PC1 sends an ARP request for its default gateway (a virtual HSRP address shared by R1 and R2). which of the following is true?

  • the request's destination MAC address is PC1's, and its source MAC address is the broadcast address.
  • the reply's destination MAC address is PC1's, and its source MAC address is the active router's physical MAC address.
  • the request's source MAC address is neither R1's nor R2's MAC address.
  • the reply's source MAC address is neither R1's nor R2's MAC address.

explanation: the request destination MAC address is the broadcast and the source MAC address is PC1, the reply destination MAC address is PC1 and the source mac address is the virtual MAC addr for HSRP

question 13 - ospf

ospf topology

the following topology is set up for OSPF (R1, R2, DSW1 are all L3 devices; PC-A is off R1, PC-B is off R2, PC-C is off DSW1). which of the following is true? (select all that apply)

multi-select

  • there will be one DR, one BDR, and one DROTHER among R1, R2, and DSW1.
  • R1 will have 2 neighbors; R2 and DSW1 will each have 1 neighbor, as OSPF is non-looping.
  • the shortest paths to each device are calculated on one L3 device and then distributed to all others.
  • if the default cost is 1 and DSW1 G1/0/2's cost is set to 10, the cost of the route from DSW1 to R2 is 3.

explanation: given that the routers are all on point to point links, they dont actly share a broadcast segment, and broadcast segments are where the whole DR / BDR / DROTHER thing comes in. there wont be a single DROTHER across the L3 devices, A is therefore wrong.

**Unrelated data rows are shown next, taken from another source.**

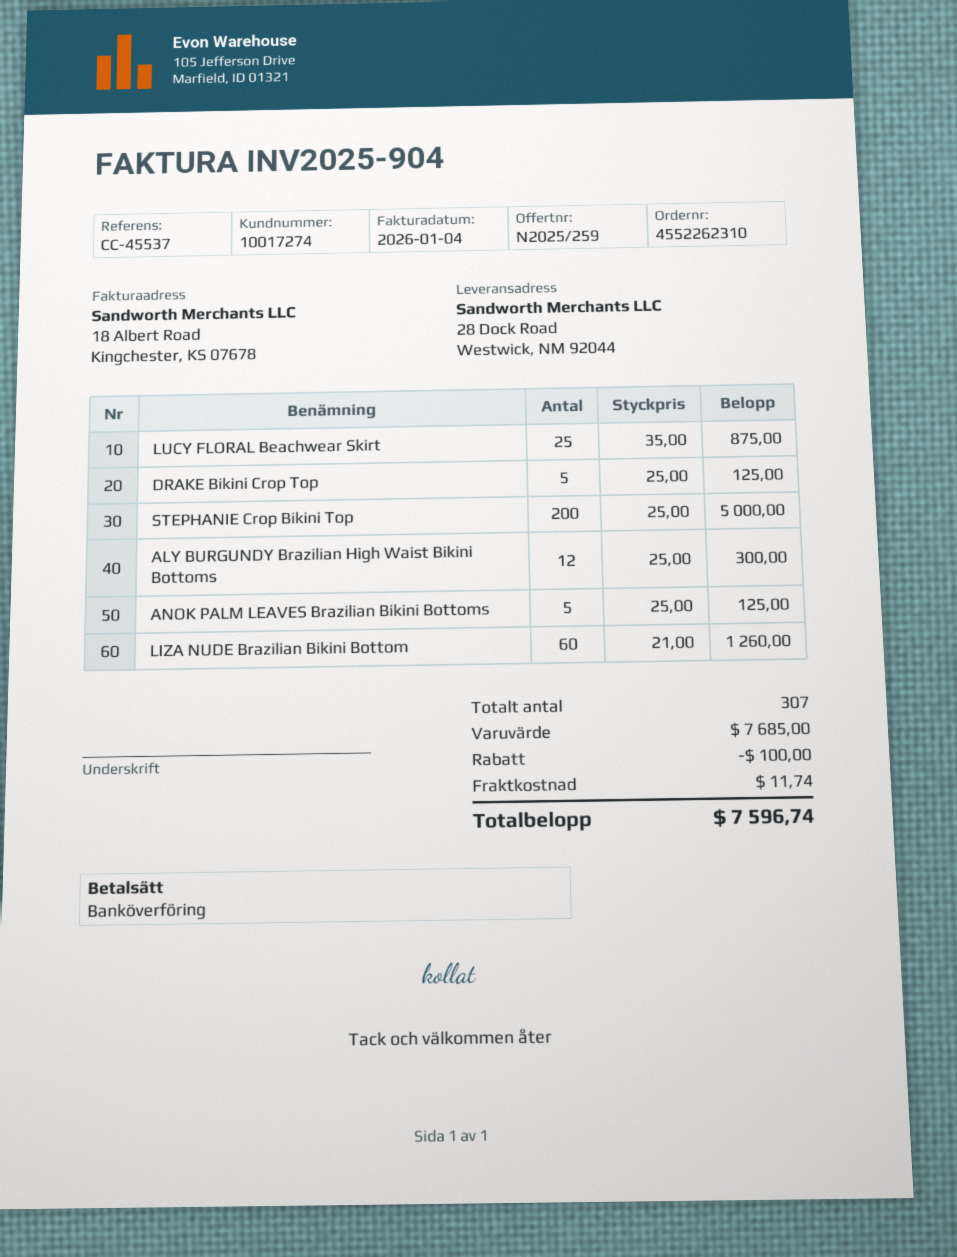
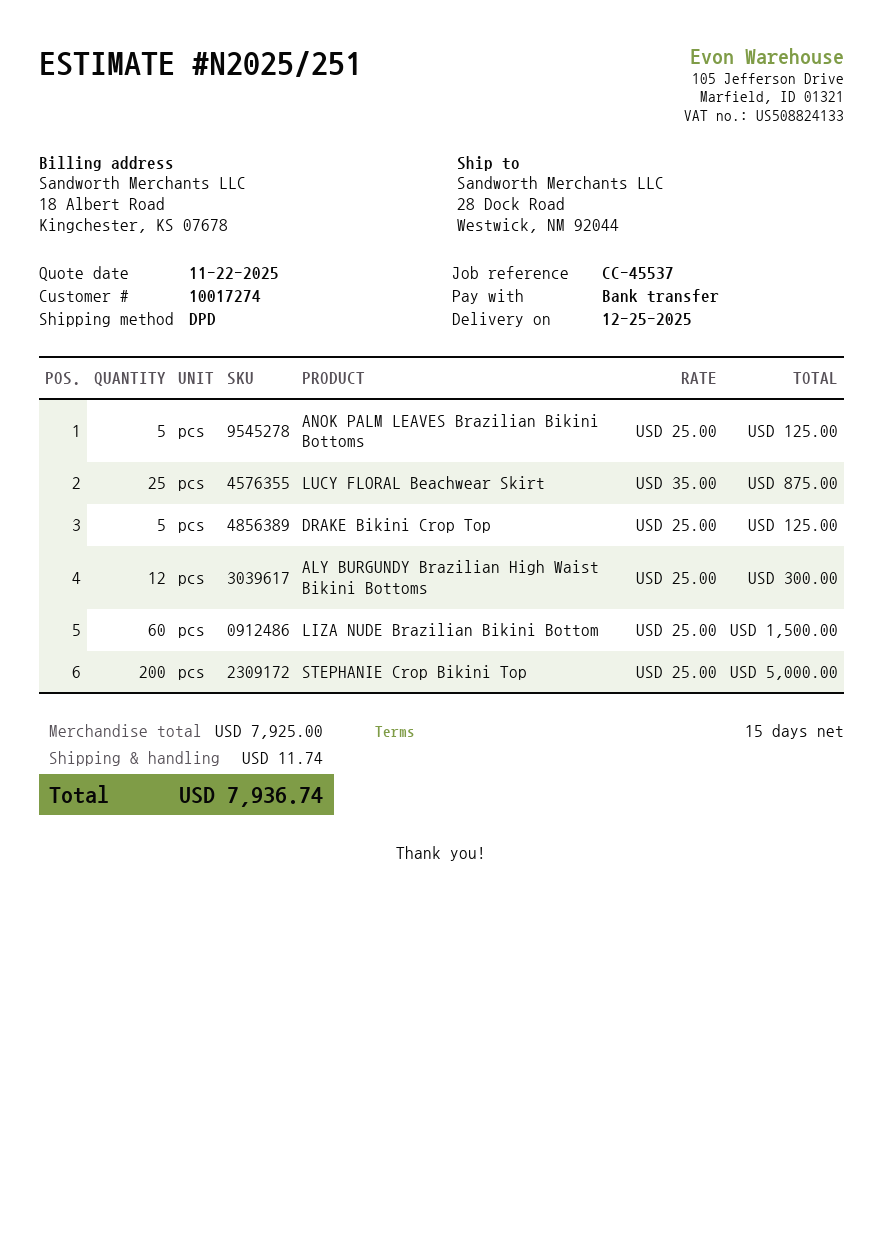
quote number: N2025/259 -> N2025/251
LIZA NUDE Brazilian Bikini Bottom: 60 x 21.00 = 1260.00 -> 60 x 25.00 = 1500.00
subtotal: 7685.00 -> 7925.00
discount: 100.00 -> none
total: 7596.74 -> 7936.74

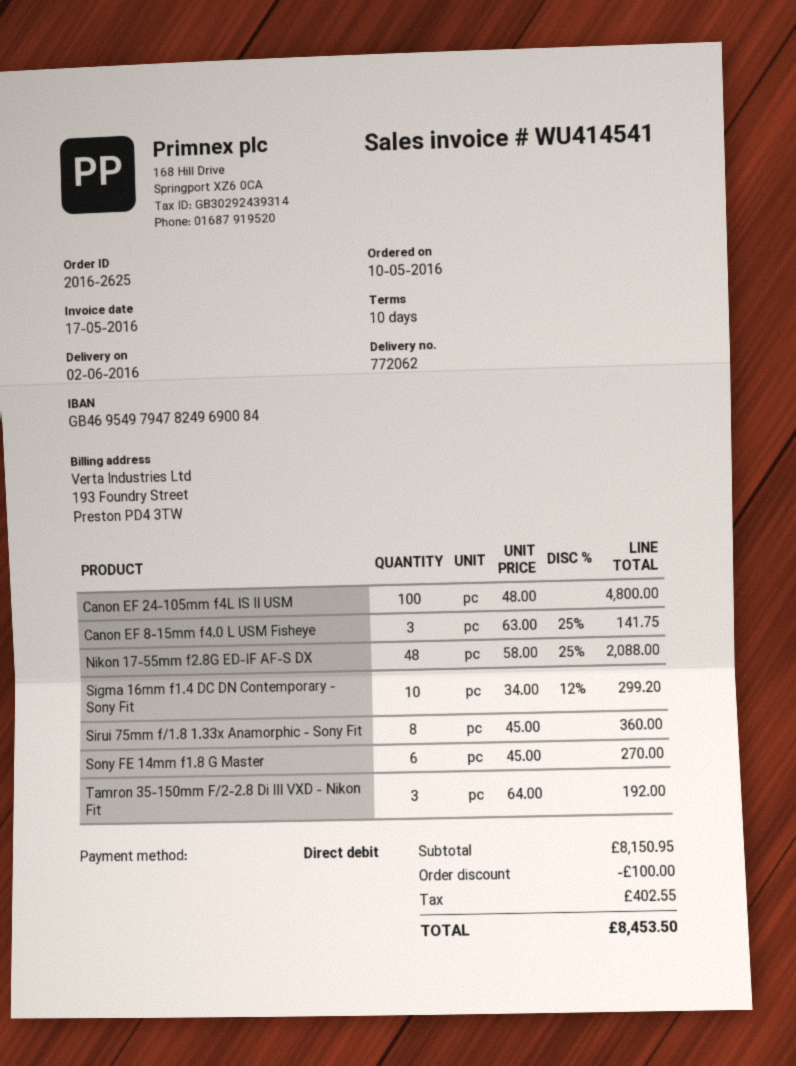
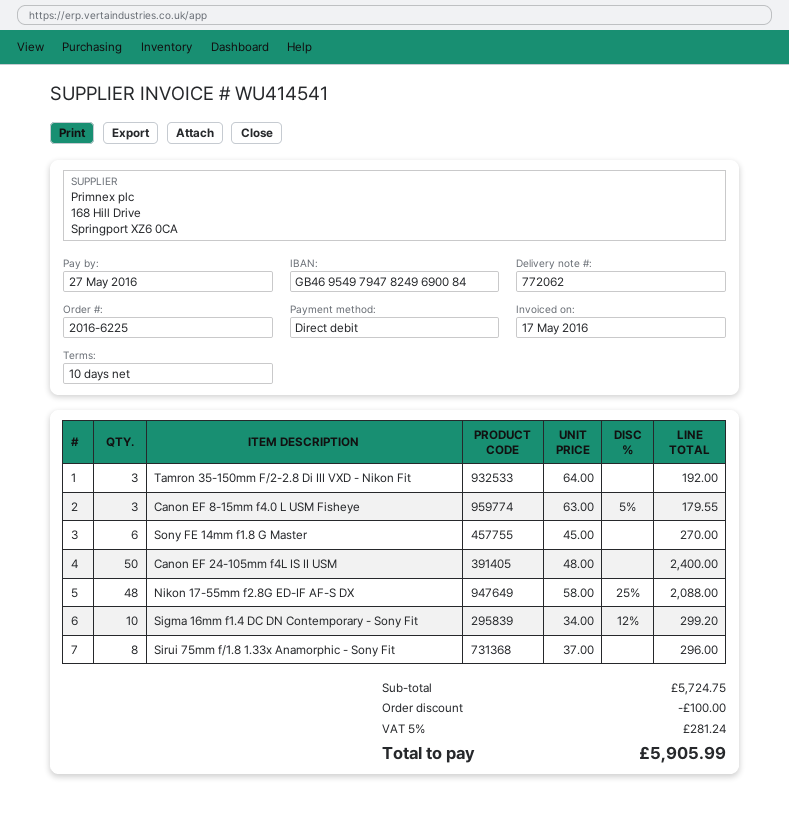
order number: 2016-2625 -> 2016-6225
Canon EF 24-105mm f4L IS II USM: 100 x 48.00 = 4800.00 -> 50 x 48.00 = 2400.00
Canon EF 8-15mm f4.0 L USM Fisheye: 3 x 63.00 - 25% = 141.75 -> 3 x 63.00 - 5% = 179.55
Sirui 75mm f/1.8 1.33x Anamorphic - Sony Fit: 8 x 45.00 = 360.00 -> 8 x 37.00 = 296.00
subtotal: 8150.95 -> 5724.75
tax: 402.55 -> 281.24
total: 8453.50 -> 5905.99

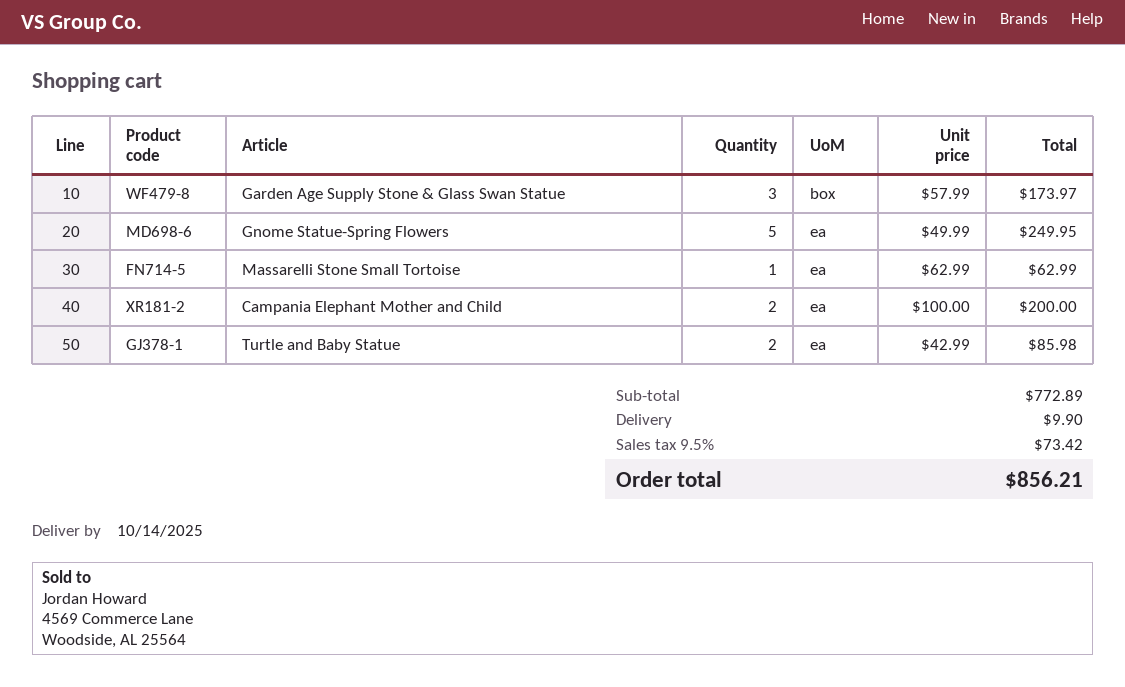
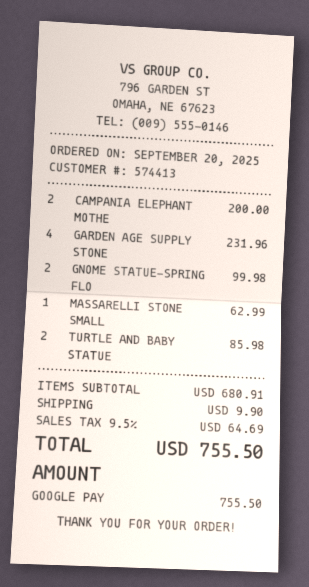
Garden Age Supply Stone & Glass Swan Statue: 3 for 173.97 -> 4 for 231.96
Gnome Statue-Spring Flowers: 5 for 249.95 -> 2 for 99.98
subtotal: 772.89 -> 680.91
tax: 9.5% = 73.42 -> 9.5% = 64.69
total: 856.21 -> 755.50

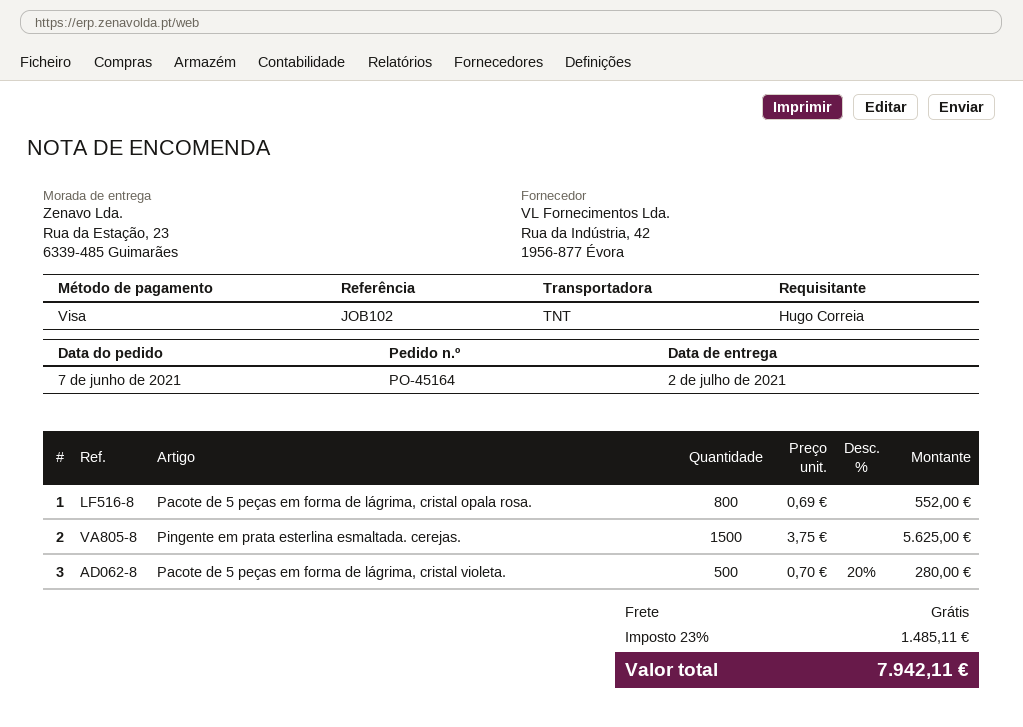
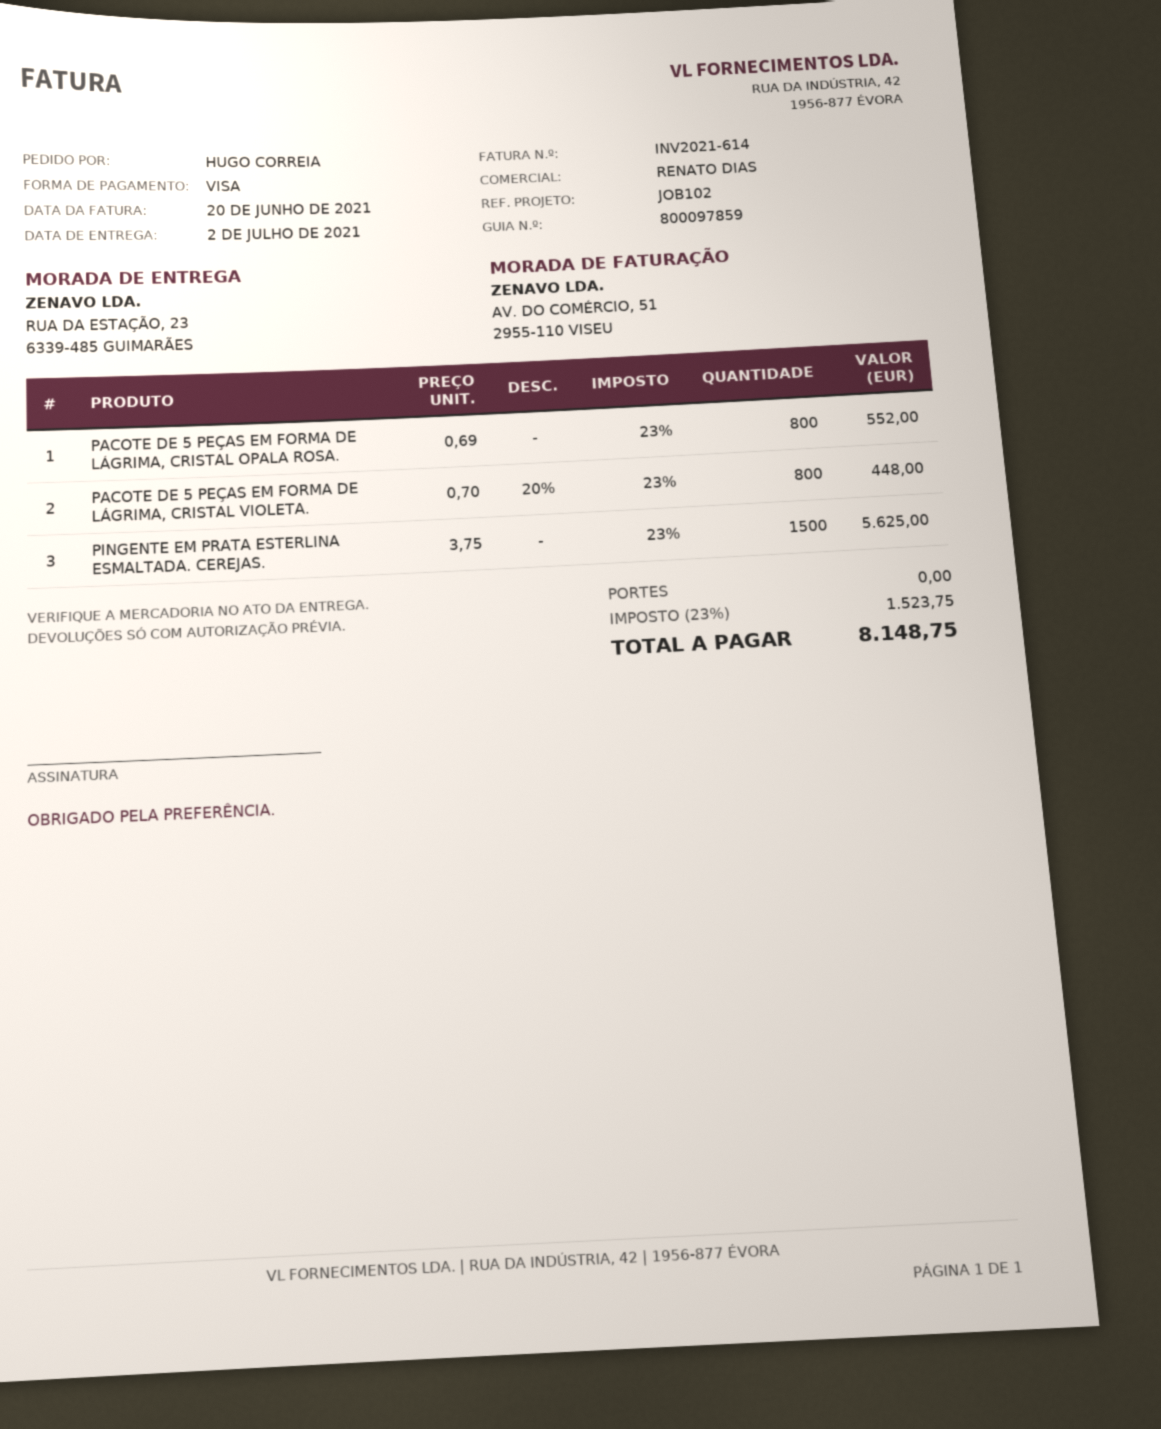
Pacote de 5 peças em forma de lágrima, cristal violeta.: 500 x 0.70 - 20% = 280.00 -> 800 x 0.70 - 20% = 448.00
tax: 23% = 1485.11 -> 23% = 1523.75
total: 7942.11 -> 8148.75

B is wrong if u understand OSPF even remotely, C is wrong because shortest paths are calculated per device, and D is wrong bc cost applies to egress ports, of which there are 2 (DSW1 G1/0/1 + R1 G0/0/0) therefore cost is 2.

question 14

topo

consider this topology. router A and D both have loopback addresses and routes configured for 44.44.44.44, and B is the PC’s default gateway. A, B, C, and D are all advertising their routes to one another via OSPF. which of the following is true? (select all that apply)

multi-select

  • B will prefer to route packets to A, because it is nearer in terms of hops (and therefore costs less in OSPF).
  • if A or D shuts down (but not both), PC A will still be able to ping 44.44.44.44.
  • each router will have one neighbor designated DR, another designated BDR, and another designated DROTHER.
  • the ports on both ends of the link connecting the two switches will both be root ports.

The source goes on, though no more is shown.